Selective Attention Merging for low resource tasks: A case study of Child ASR
Natarajan Balaji Shankar, Zilai Wang, Eray Eren, Abeer Alwan
TL;DR
The paper tackles the challenge of applying Speech Foundation Models to low-resource child ASR by leveraging model merging, introducing Selective Attention Merge (SA Merge) that selectively combines task vectors from attention layers with layer-dependent weighting. SA Merge emphasizes lower-layer acoustic representations while incorporating higher-layer linguistic knowledge from larger adult-speech models, yielding consistent improvements over standard merging methods. The authors demonstrate a significant relative WER reduction (up to 14%) and achieve a state-of-the-art WER of 8.69 on the MyST dataset for Whisper-small when SA Merge is combined with data augmentation.
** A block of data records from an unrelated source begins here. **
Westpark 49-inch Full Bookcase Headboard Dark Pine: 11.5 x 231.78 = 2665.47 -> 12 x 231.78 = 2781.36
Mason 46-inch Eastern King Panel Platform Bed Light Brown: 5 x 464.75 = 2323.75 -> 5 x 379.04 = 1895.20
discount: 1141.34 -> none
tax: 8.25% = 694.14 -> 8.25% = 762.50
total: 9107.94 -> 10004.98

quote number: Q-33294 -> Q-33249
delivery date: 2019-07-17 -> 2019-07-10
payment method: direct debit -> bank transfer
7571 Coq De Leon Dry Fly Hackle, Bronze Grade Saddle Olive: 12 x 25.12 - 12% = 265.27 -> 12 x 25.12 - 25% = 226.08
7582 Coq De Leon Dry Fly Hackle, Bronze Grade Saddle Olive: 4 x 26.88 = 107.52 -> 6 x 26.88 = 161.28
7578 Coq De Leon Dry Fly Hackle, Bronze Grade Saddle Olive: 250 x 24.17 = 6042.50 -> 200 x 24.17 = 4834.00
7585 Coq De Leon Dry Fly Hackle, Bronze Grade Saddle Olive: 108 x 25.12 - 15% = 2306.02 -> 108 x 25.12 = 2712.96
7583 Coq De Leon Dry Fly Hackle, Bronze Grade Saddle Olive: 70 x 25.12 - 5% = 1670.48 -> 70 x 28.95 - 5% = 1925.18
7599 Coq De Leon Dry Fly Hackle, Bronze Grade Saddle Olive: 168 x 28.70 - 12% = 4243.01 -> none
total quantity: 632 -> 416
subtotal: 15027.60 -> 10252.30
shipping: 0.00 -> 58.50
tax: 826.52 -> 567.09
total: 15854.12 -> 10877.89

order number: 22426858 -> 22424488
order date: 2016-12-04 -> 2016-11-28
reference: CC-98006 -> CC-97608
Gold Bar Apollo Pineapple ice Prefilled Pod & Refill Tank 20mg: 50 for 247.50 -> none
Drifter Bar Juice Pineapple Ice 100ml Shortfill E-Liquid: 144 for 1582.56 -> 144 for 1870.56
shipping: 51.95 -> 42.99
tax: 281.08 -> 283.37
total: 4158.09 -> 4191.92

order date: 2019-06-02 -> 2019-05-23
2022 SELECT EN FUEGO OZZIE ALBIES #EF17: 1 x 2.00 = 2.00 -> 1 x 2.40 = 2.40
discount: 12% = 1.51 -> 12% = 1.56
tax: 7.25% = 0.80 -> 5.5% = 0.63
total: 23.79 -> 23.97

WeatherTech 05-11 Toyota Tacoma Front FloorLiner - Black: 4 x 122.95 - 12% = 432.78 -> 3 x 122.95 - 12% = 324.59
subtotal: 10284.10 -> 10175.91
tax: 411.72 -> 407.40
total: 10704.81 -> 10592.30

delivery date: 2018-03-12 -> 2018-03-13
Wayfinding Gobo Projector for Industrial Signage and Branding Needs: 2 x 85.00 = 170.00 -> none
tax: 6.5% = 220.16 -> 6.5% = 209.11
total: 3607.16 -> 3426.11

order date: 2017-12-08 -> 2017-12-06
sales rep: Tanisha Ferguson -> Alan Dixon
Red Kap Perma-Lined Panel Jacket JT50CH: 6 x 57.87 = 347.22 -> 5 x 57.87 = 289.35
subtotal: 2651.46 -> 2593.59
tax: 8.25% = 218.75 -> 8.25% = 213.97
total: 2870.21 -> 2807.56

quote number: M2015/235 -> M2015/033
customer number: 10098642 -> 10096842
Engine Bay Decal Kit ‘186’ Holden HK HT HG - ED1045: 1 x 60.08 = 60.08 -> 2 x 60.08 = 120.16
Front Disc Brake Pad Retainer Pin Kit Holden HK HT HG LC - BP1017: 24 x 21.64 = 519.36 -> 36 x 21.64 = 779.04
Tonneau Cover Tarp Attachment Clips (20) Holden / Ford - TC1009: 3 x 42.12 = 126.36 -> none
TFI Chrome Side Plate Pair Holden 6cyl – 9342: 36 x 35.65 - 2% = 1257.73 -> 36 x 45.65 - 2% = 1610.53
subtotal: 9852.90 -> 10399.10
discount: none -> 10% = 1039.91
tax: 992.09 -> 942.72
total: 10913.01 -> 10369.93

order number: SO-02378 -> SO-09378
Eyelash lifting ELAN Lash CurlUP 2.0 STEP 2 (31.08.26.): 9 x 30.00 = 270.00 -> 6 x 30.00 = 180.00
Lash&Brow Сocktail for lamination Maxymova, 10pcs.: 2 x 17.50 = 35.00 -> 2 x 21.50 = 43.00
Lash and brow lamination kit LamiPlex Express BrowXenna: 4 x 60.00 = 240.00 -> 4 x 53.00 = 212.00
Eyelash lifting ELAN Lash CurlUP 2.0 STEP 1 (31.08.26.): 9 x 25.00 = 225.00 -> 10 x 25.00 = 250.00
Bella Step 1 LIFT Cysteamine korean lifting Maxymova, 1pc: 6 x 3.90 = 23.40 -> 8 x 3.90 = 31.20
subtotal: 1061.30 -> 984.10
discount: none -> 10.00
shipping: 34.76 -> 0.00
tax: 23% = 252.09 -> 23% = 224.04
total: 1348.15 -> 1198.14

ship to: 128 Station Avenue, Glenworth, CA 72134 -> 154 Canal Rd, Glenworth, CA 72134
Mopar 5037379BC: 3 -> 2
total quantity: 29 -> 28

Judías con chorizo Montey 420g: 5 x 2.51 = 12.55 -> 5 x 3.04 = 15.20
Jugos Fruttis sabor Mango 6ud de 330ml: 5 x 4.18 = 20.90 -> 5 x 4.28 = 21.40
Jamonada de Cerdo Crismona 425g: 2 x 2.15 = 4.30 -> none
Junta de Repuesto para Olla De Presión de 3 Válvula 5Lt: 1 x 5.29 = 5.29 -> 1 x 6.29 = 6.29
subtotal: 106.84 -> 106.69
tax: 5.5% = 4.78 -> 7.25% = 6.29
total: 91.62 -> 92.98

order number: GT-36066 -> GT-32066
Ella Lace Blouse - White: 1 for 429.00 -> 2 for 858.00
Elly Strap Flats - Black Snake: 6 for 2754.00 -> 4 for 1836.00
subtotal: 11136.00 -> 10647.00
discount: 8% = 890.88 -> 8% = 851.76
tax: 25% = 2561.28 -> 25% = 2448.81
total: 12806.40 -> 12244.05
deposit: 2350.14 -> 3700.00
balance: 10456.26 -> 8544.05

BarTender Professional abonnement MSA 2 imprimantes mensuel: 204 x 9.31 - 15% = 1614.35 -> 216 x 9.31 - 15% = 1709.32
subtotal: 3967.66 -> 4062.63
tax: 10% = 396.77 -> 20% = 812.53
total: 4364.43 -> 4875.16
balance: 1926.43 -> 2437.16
They further show that task-vector representations learned from augmentations can transfer across datasets and that augmentation vectors align differently, suggesting complementary strategies for robust low-resource child ASR. Overall, SA Merge shows strong potential for improving child ASR performance in resource-constrained environments and invites future exploration across other low-resource domains.
Abstract
While Speech Foundation Models (SFMs) excel in various speech tasks, their performance for low-resource tasks such as child Automatic Speech Recognition (ASR) is hampered by limited pretraining data. To address this, we explore different model merging techniques to leverage knowledge from models trained on larger, more diverse speech corpora. This paper also introduces Selective Attention (SA) Merge, a novel method that selectively merges task vectors from attention matrices to enhance SFM performance on low-resource tasks. Experiments on the MyST database show significant reductions in relative word error rate of up to 14%, outperforming existing model merging and data augmentation techniques. By combining data augmentation techniques with SA Merge, we achieve a new state-of-the-art WER of 8.69 on the MyST database for the Whisper-small model, highlighting the potential of SA Merge for improving low-resource ASR.